Dr. Dickinson noted that these results help clarify which brain networks show the earliest signs of disruption in infants who later develop autism symptoms. Because EEG is low-cost, portable, and well tolerated by infants, the authors propose it could be a practical screening tool to identify babies who may benefit from closer monitoring or early support services. Mapping early neural risk markers could allow clinicians and families to pursue targeted interventions during a sensitive window of brain development.
About this autism research article
Source:
Elsevier
Contacts:
Rhiannon Bugno – Elsevier
Image Source:
The image is credited to Society of Biological Psychiatry, Elsevier.

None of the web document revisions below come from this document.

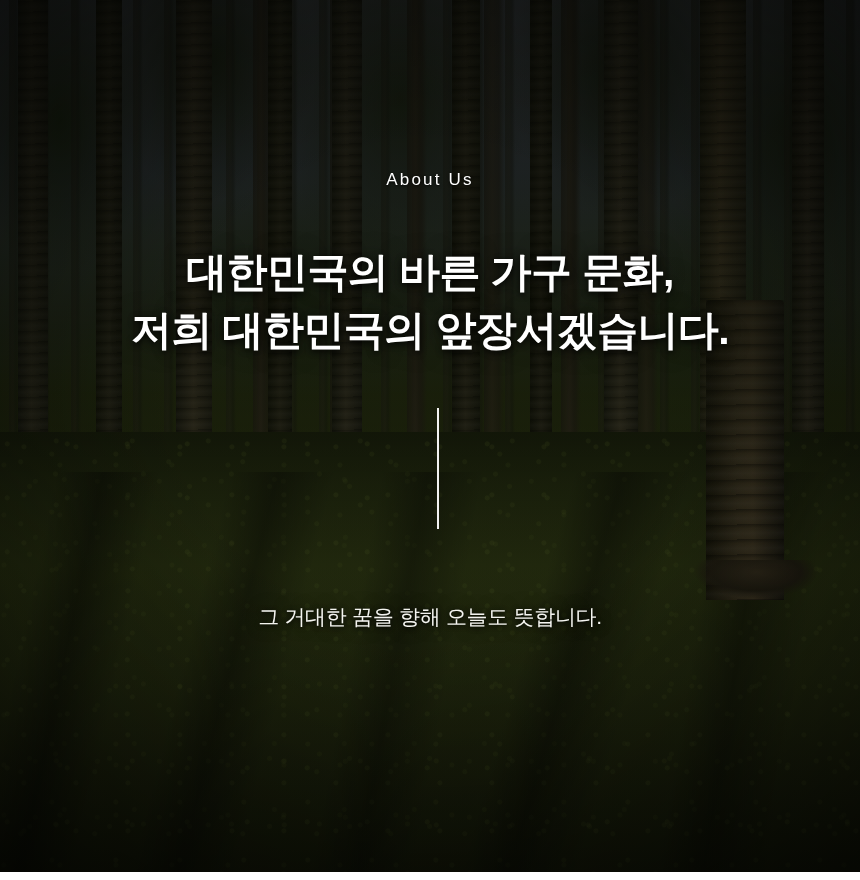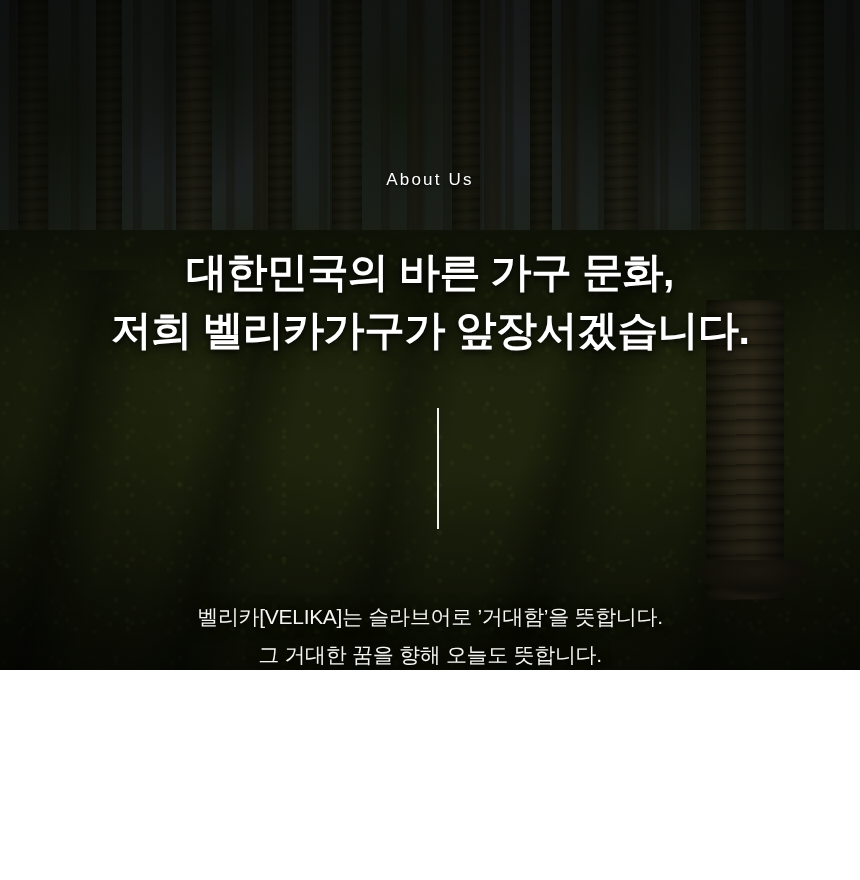"About Us" .hero { height: 670px -> 872px }
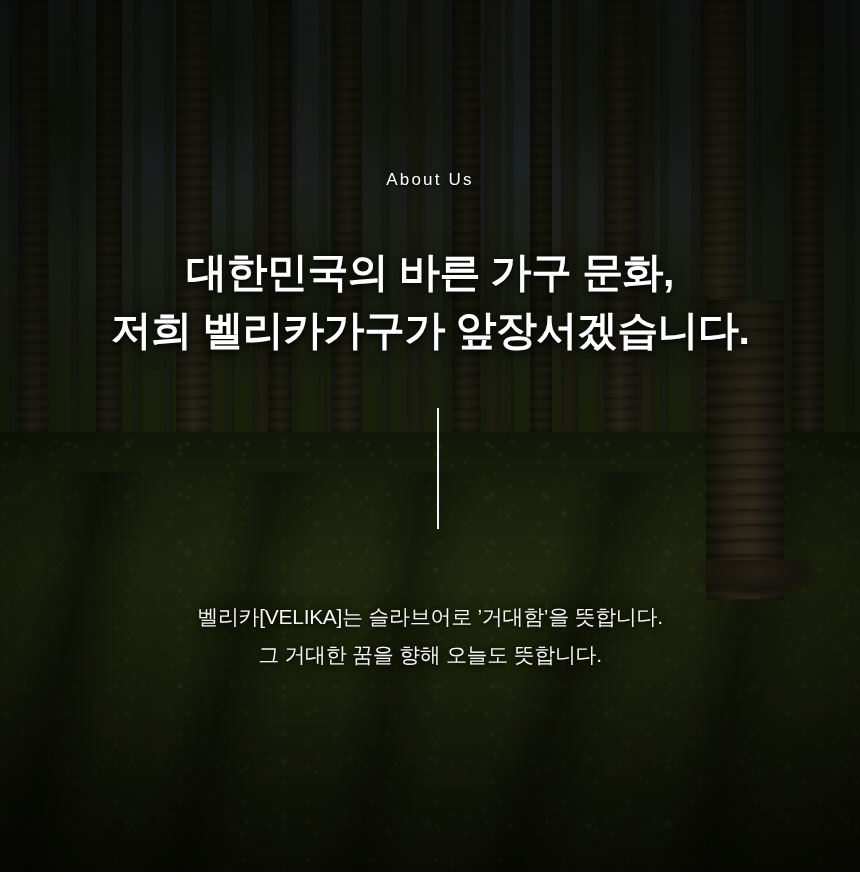"저희 벨리카가구가 앞장서겠습니다." span.headline-line { text: 벨리카가구가 -> 대한민국의 }
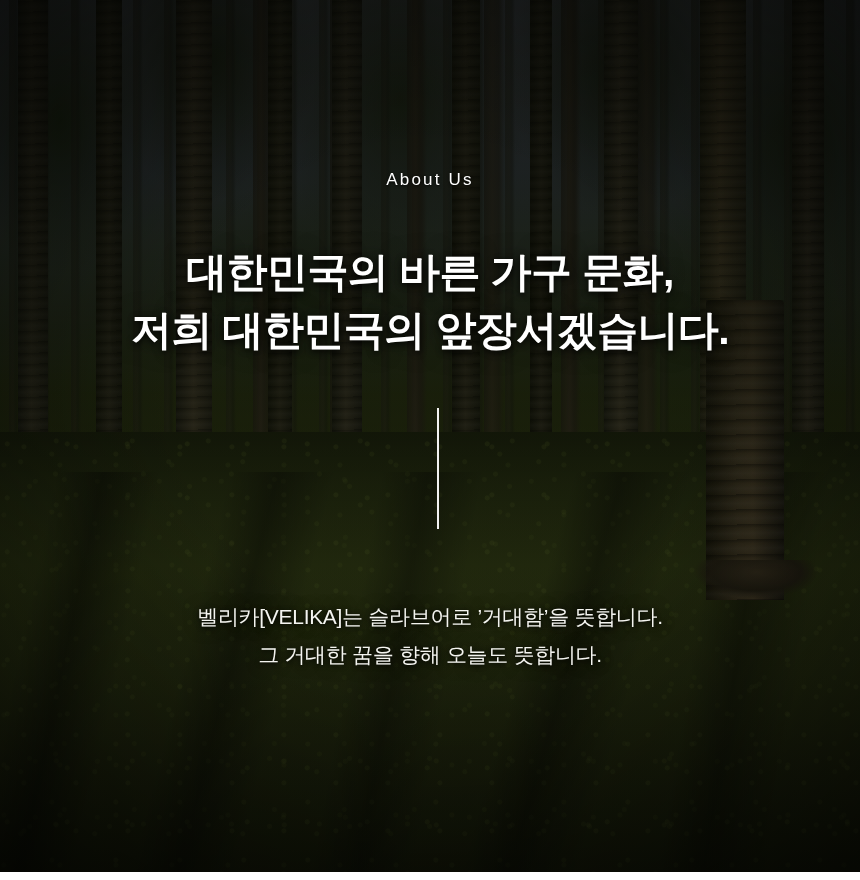"벨리카[VELIKA]는 슬라브어로 ’거대함’을 뜻합니다." span.body-line { html: <span>벨리카[VELIKA]는 슬라브어로 ’거대함’을 뜻합니다.</span> -> none }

Original Research: Closed access
“Multivariate neural connectivity patterns in early infancy predict later autism symptoms” by Abigail Dickinson, Manjari Daniel, Andrew Marin, Bilwaj Gaonkar, Mirella Dapretto, Nicole McDonald, Shafali Jeste. Biological Psychiatry: Cognitive Neuroscience and Neuroimaging.
Abstract
Multivariate neural connectivity patterns in early infancy predict later autism symptoms
Background
Functional brain connectivity differs in older children and adults with autism spectrum disorder (ASD). If similar disruptions are detectable during infancy, they could serve as early markers and create opportunities for earlier intervention. Using a whole-brain, data-driven approach, this study tested whether EEG measures of neural connectivity at three months predict autism symptoms at 18 months.
Methods
Spontaneous EEG recordings were collected from 65 infants with and without familial risk for ASD at three months of age. Neural connectivity was quantified by measuring phase coherence in the alpha band (6–12 Hz). Support vector regression was applied to predict ASD symptoms at 18 months, with outcomes based on the Toddler Module of the Autism Diagnostic Observation Schedule, Second Edition (ADOS-T).
Results
Predicted ADOS-T scores based on the three-month EEG data correlated strongly with ADOS-T scores measured at 18 months (r = .76, p = .02, root-mean-square error = 2.38). Specifically, lower frontal connectivity and higher right temporoparietal connectivity at three months predicted higher autism symptoms at 18 months. The model did not predict cognitive ability at 18 months (r = .15, p = .36), suggesting that these connectivity patterns are more closely related to ASD-specific symptoms than to general cognitive development.
Conclusions
An unbiased, multivariate analysis revealed that neural connectivity patterns across frontal and temporoparietal regions at three months of age predicted autism symptoms at 18 months. Identifying such early neural differences could support closer monitoring of infants at risk and provide a valuable window for early intervention efforts aimed at improving developmental trajectories.